■ Working data:
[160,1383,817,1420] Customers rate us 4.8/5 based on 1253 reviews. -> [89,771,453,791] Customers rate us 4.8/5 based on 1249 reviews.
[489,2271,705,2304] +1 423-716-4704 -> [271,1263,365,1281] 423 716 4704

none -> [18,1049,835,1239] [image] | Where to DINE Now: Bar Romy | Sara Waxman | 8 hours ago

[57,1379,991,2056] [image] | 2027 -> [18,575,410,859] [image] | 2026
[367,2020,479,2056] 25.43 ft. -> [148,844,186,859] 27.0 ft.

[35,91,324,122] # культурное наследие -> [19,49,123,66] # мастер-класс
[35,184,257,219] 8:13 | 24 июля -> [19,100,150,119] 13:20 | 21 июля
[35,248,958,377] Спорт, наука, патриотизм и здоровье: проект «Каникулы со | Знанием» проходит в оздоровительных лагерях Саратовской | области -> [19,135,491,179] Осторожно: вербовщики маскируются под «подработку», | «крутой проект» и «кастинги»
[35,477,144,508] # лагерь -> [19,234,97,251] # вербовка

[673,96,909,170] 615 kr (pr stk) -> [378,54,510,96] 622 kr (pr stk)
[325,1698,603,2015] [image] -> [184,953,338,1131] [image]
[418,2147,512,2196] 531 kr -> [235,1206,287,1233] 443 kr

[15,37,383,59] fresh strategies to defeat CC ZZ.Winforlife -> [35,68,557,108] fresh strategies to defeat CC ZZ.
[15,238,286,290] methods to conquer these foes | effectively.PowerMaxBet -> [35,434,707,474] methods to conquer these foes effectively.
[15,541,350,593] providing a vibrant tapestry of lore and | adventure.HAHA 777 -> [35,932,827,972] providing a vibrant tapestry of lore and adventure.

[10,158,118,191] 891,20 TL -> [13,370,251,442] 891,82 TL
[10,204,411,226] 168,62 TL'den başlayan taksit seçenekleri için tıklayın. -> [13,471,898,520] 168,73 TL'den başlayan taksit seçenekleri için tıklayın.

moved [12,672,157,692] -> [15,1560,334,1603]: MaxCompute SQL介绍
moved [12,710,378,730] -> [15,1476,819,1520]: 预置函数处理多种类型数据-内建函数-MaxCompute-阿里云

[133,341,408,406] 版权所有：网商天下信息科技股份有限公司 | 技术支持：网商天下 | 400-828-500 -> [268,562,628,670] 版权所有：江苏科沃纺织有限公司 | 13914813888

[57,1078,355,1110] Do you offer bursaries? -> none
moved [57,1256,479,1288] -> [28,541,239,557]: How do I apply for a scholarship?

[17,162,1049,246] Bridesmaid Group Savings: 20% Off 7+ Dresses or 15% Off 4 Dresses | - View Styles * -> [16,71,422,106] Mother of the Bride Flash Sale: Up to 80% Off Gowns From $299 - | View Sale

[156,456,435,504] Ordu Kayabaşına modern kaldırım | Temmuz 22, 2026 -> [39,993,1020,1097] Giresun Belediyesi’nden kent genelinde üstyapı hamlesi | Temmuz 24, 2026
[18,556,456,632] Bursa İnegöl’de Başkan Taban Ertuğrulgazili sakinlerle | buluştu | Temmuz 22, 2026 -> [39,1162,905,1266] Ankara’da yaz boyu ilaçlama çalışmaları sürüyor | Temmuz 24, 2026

■ Aim of the exercise:
What you should do is return the records above exactly, leaving nothing out.

■ Response to the task:
[160,1383,817,1420] Customers rate us 4.8/5 based on 1253 reviews. -> [89,771,453,791] Customers rate us 4.8/5 based on 1249 reviews.
[489,2271,705,2304] +1 423-716-4704 -> [271,1263,365,1281] 423 716 4704

none -> [18,1049,835,1239] [image] | Where to DINE Now: Bar Romy | Sara Waxman | 8 hours ago

[57,1379,991,2056] [image] | 2027 -> [18,575,410,859] [image] | 2026
[367,2020,479,2056] 25.43 ft. -> [148,844,186,859] 27.0 ft.

[35,91,324,122] # культурное наследие -> [19,49,123,66] # мастер-класс
[35,184,257,219] 8:13 | 24 июля -> [19,100,150,119] 13:20 | 21 июля
[35,248,958,377] Спорт, наука, патриотизм и здоровье: проект «Каникулы со | Знанием» проходит в оздоровительных лагерях Саратовской | области -> [19,135,491,179] Осторожно: вербовщики маскируются под «подработку», | «крутой проект» и «кастинги»
[35,477,144,508] # лагерь -> [19,234,97,251] # вербовка

[673,96,909,170] 615 kr (pr stk) -> [378,54,510,96] 622 kr (pr stk)
[325,1698,603,2015] [image] -> [184,953,338,1131] [image]
[418,2147,512,2196] 531 kr -> [235,1206,287,1233] 443 kr

[15,37,383,59] fresh strategies to defeat CC ZZ.Winforlife -> [35,68,557,108] fresh strategies to defeat CC ZZ.
[15,238,286,290] methods to conquer these foes | effectively.PowerMaxBet -> [35,434,707,474] methods to conquer these foes effectively.
[15,541,350,593] providing a vibrant tapestry of lore and | adventure.HAHA 777 -> [35,932,827,972] providing a vibrant tapestry of lore and adventure.

[10,158,118,191] 891,20 TL -> [13,370,251,442] 891,82 TL
[10,204,411,226] 168,62 TL'den başlayan taksit seçenekleri için tıklayın. -> [13,471,898,520] 168,73 TL'den başlayan taksit seçenekleri için tıklayın.

moved [12,672,157,692] -> [15,1560,334,1603]: MaxCompute SQL介绍
moved [12,710,378,730] -> [15,1476,819,1520]: 预置函数处理多种类型数据-内建函数-MaxCompute-阿里云

[133,341,408,406] 版权所有：网商天下信息科技股份有限公司 | 技术支持：网商天下 | 400-828-500 -> [268,562,628,670] 版权所有：江苏科沃纺织有限公司 | 13914813888

[57,1078,355,1110] Do you offer bursaries? -> none
moved [57,1256,479,1288] -> [28,541,239,557]: How do I apply for a scholarship?

[17,162,1049,246] Bridesmaid Group Savings: 20% Off 7+ Dresses or 15% Off 4 Dresses | - View Styles * -> [16,71,422,106] Mother of the Bride Flash Sale: Up to 80% Off Gowns From $299 - | View Sale

[156,456,435,504] Ordu Kayabaşına modern kaldırım | Temmuz 22, 2026 -> [39,993,1020,1097] Giresun Belediyesi’nden kent genelinde üstyapı hamlesi | Temmuz 24, 2026
[18,556,456,632] Bursa İnegöl’de Başkan Taban Ertuğrulgazili sakinlerle | buluştu | Temmuz 22, 2026 -> [39,1162,905,1266] Ankara’da yaz boyu ilaçlama çalışmaları sürüyor | Temmuz 24, 2026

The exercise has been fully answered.